### INPUT FOR THIS TASK ###

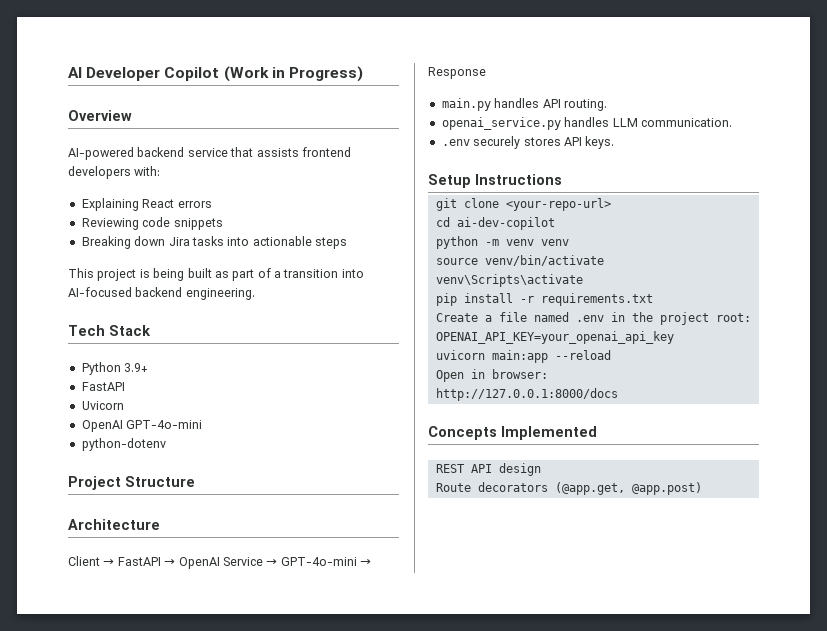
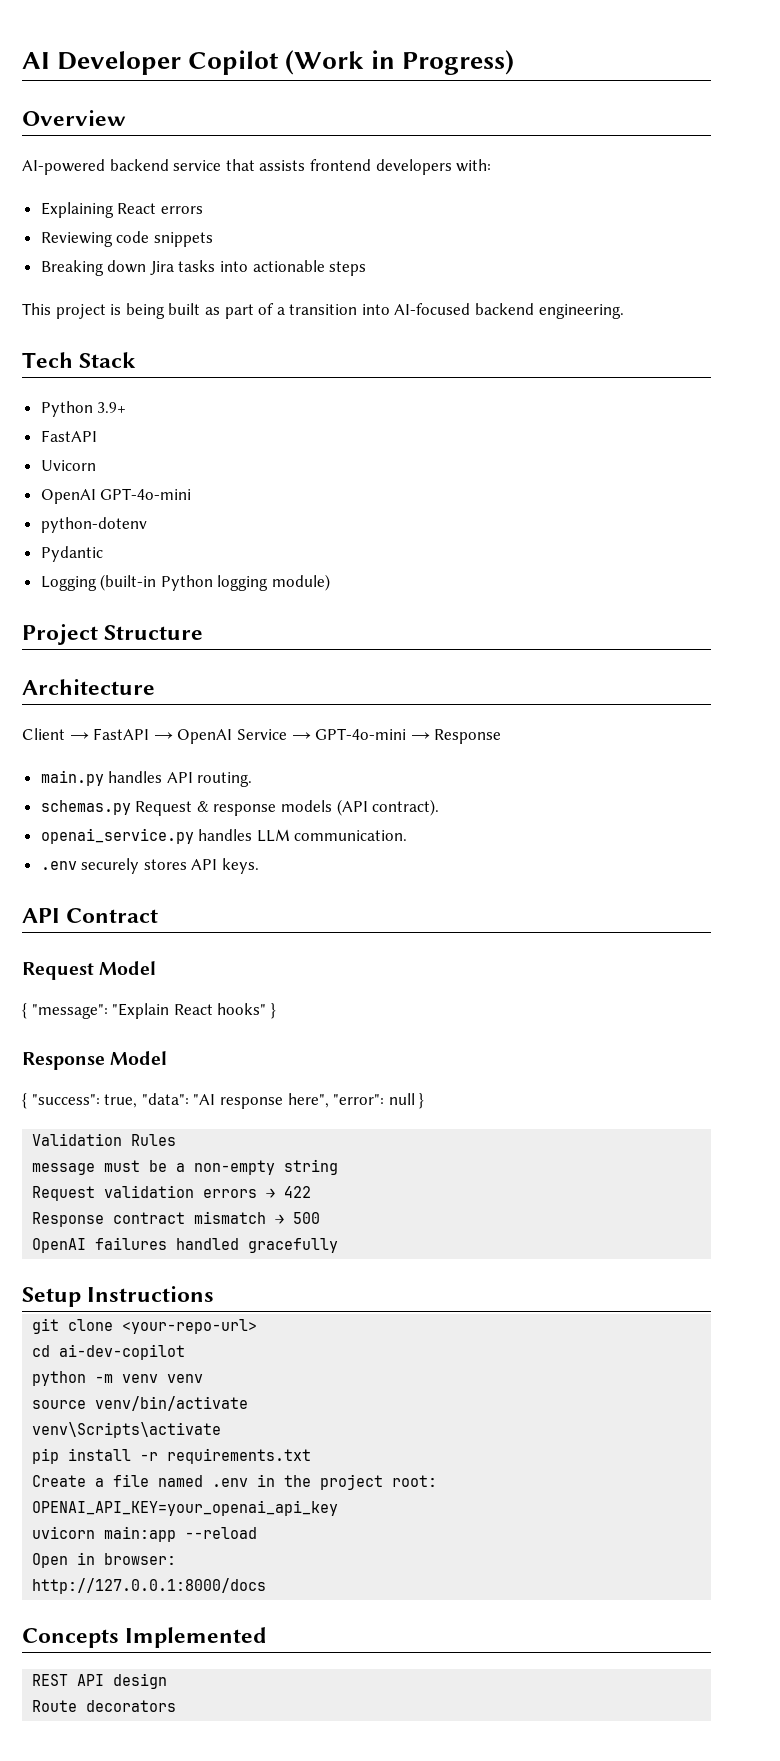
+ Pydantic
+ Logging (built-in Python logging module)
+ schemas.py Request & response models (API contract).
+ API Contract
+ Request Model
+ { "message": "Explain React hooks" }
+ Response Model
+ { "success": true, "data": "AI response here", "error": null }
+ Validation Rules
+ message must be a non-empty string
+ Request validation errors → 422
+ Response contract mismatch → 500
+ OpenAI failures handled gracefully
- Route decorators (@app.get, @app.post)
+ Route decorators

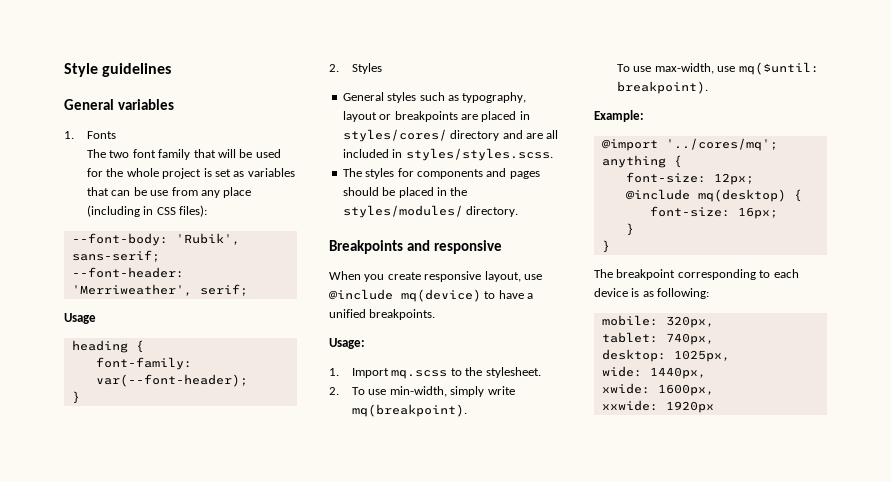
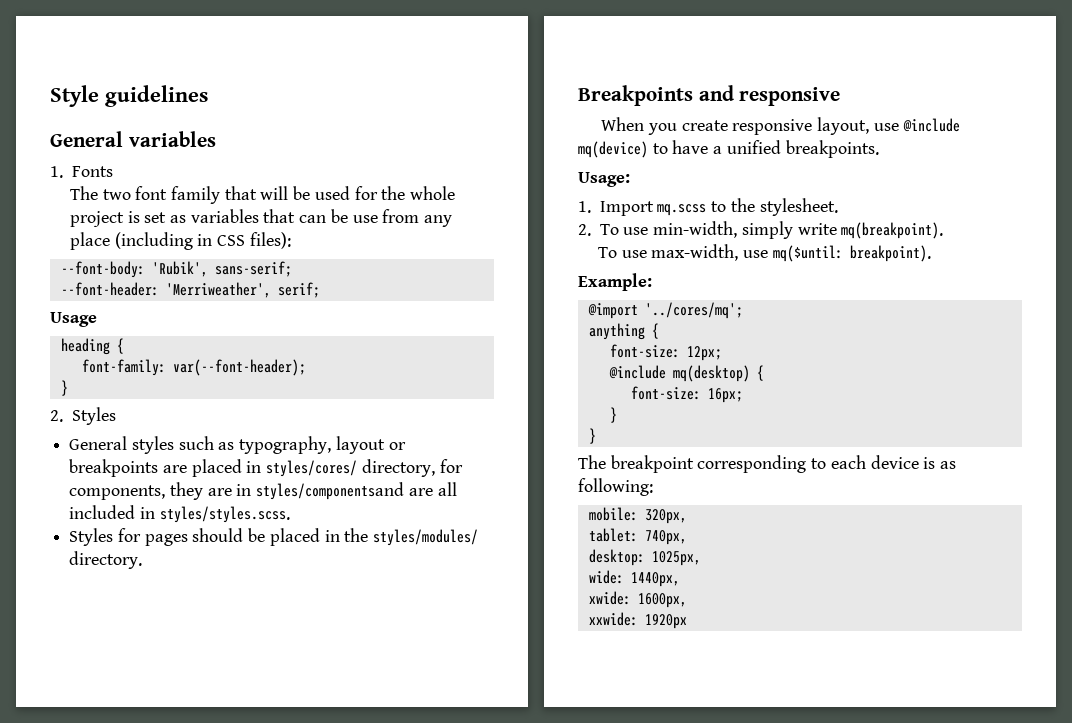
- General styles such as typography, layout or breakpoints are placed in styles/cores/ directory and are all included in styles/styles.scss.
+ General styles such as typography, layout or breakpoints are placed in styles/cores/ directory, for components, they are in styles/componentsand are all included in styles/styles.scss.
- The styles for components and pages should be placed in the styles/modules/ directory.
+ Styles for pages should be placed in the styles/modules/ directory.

###

◆ WORK ITEM ◆
The answer must be a single number: how many lines in the data contain the string "included"?

◆ RESPONSE FOR THIS EXERCISE ◆
2